Surprisingly though, it was business as usual as vendors sold their fish and food at other spots around the capital. It is commendable the council has roped in other stakeholders — the Parks and Wildlife Management Authority and police — because the fight against typhoid cannot be a lone battle for the local authority as it needs a multi-pronged attack that is sustained over time.

It is paramount that the Ministry of Health and Child Welfare and council work together to ensure the disease is prevented and that every citizen’s right to the highest attainable state of physical wellbeing is respected.

Regrettably, government and council underestimated the impact of poor service delivery in Harare, and indeed the whole country.

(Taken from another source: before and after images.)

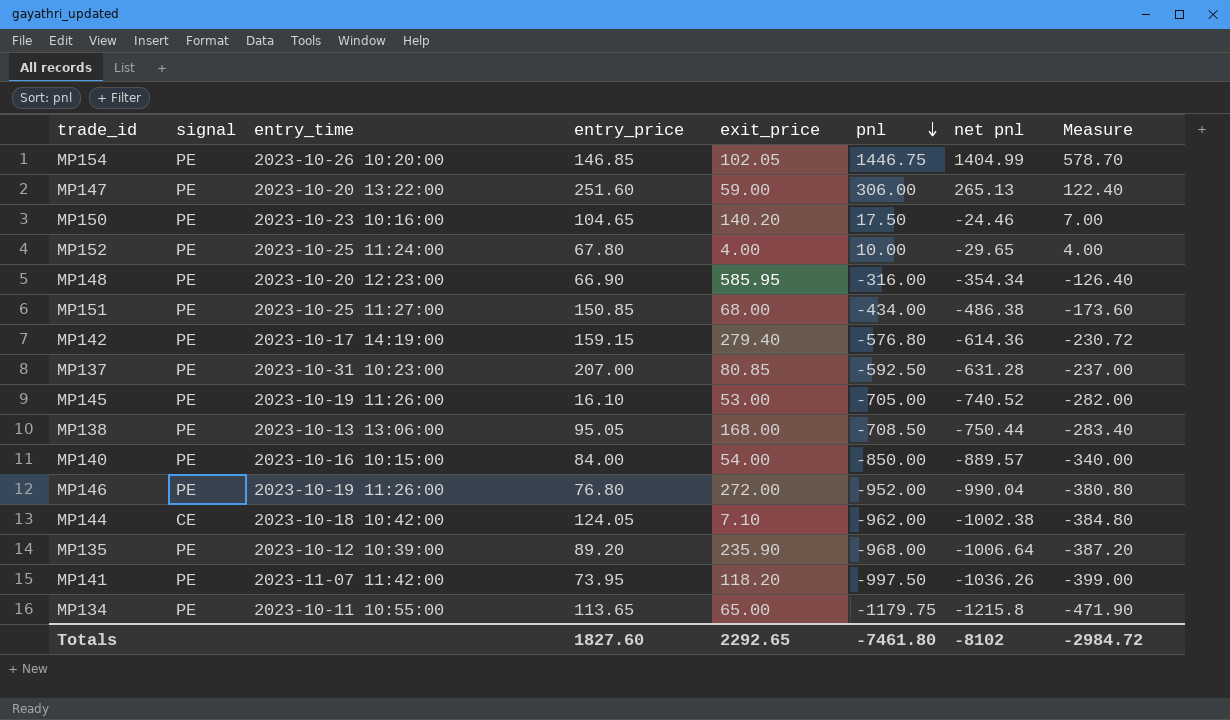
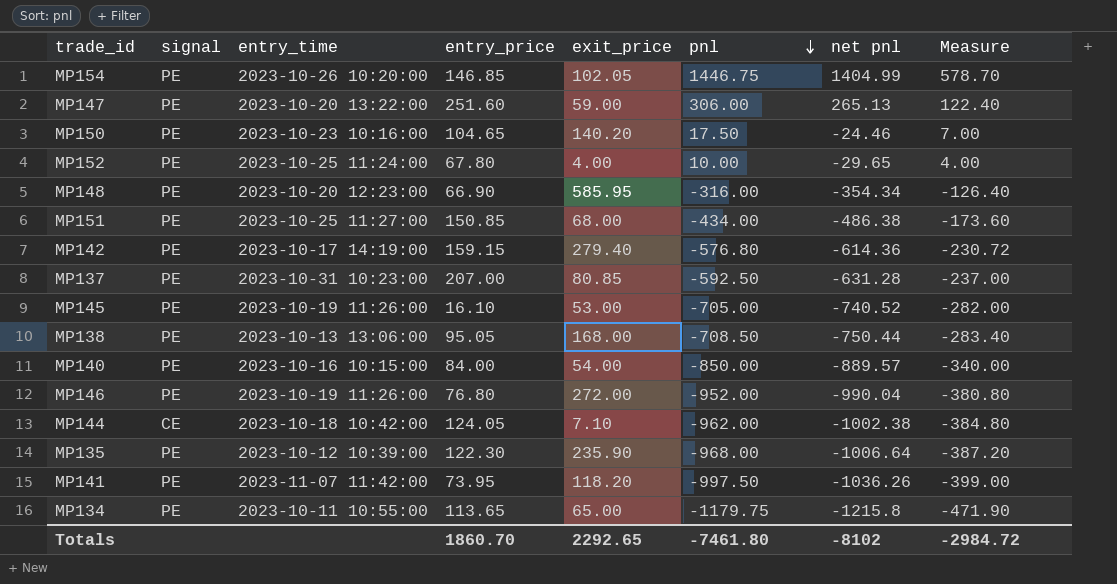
MP135 | entry_price: 89.20 -> 122.30
Totals | entry_price: 1827.60 -> 1860.70

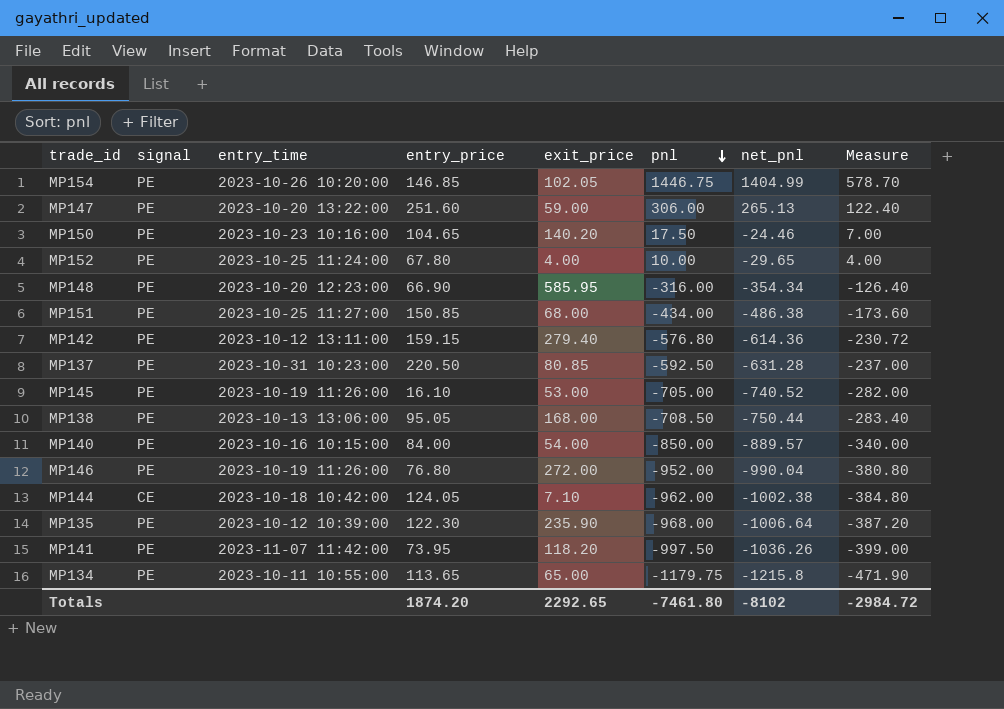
column name: net pnl -> net_pnl
MP142 | entry_time: 2023-10-17 14:19:00 -> 2023-10-12 13:11:00
MP137 | entry_price: 207.00 -> 220.50
Totals | entry_price: 1860.70 -> 1874.20

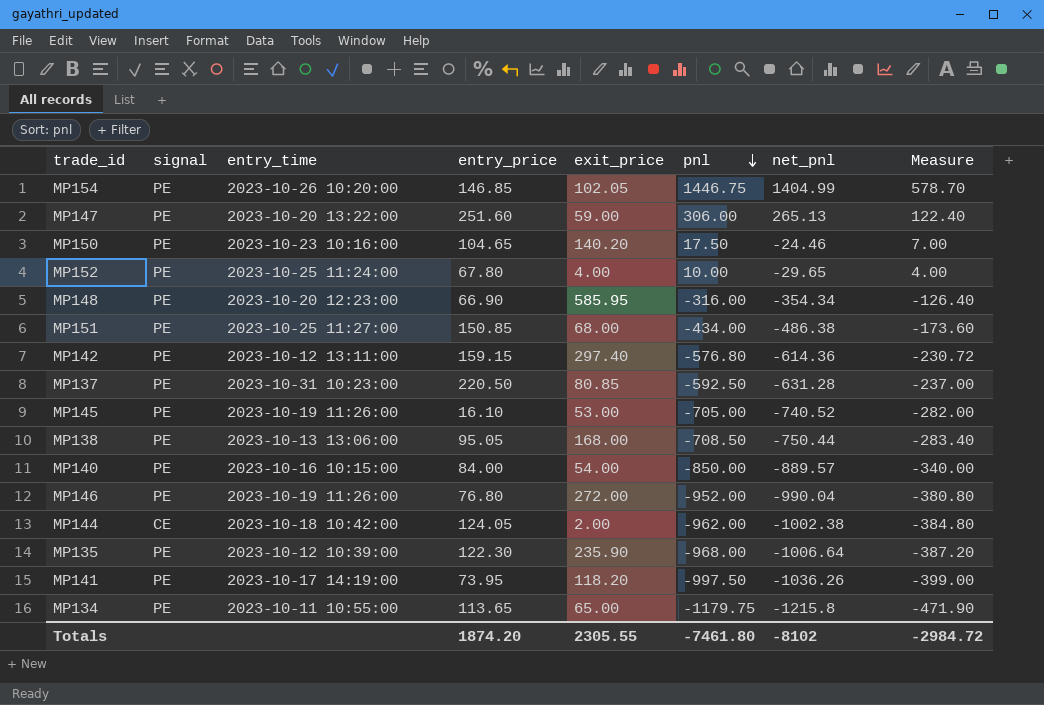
MP142 | exit_price: 279.40 -> 297.40
MP144 | exit_price: 7.10 -> 2.00
MP141 | entry_time: 2023-11-07 11:42:00 -> 2023-10-17 14:19:00
Totals | exit_price: 2292.65 -> 2305.55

Council health services director Prosper Chonzi was quoted in the Press last week as saying: “We can have cholera anytime. The environment is conducive for the outbreak. We need to be proactive and play our part. I can bet my last dollar there is typhoid in Chitungwiza and Epworth. The hygienic levels there are no good.”

The Zimbabwe Association of Doctors for Human Rights among other concerned stakeholders last week also warned stakeholders need to do more to stem the situation before the cholera outbreak anytime soon.

Indeed, the late response by council and government is cause for concern for people are aware that since the cholera outbreak in 2008 service delivery in high-density suburbs has not improved as conditions that led to the cholera outbreak are the same as those that favour outbreaks of typhoid now.

Water supplies are still irregular or altogether absent in most high-density suburbs, burst sewerage pipes continue to be left unattended and fish and meat continue to be sold at open spaces called “‘peoples’ markets” in various suburbs in and around Harare.

There is no doubt these factors among others create ideal conditions for diseases to fester and spread to far-flung areas such as Norton, Chitungwiza, and Ruwa to name but a few, whose residents work in the capital.

So, other than cracking down on vendors keen to eke out an honest living, council should provide clean water, provide access to proper sanitation as well as prevent constant outbreaks of epidemic diseases by treating such cases as urgent matters.

The typhoid outbreak is a clear indication the authorities do not have prevention, intervention or curative strategies.

This also points to a manifestation of the absence of co-ordinated environmental health programmes, lack of effective governance at the local level and an absence of political will by those claiming to represent the people’s wishes.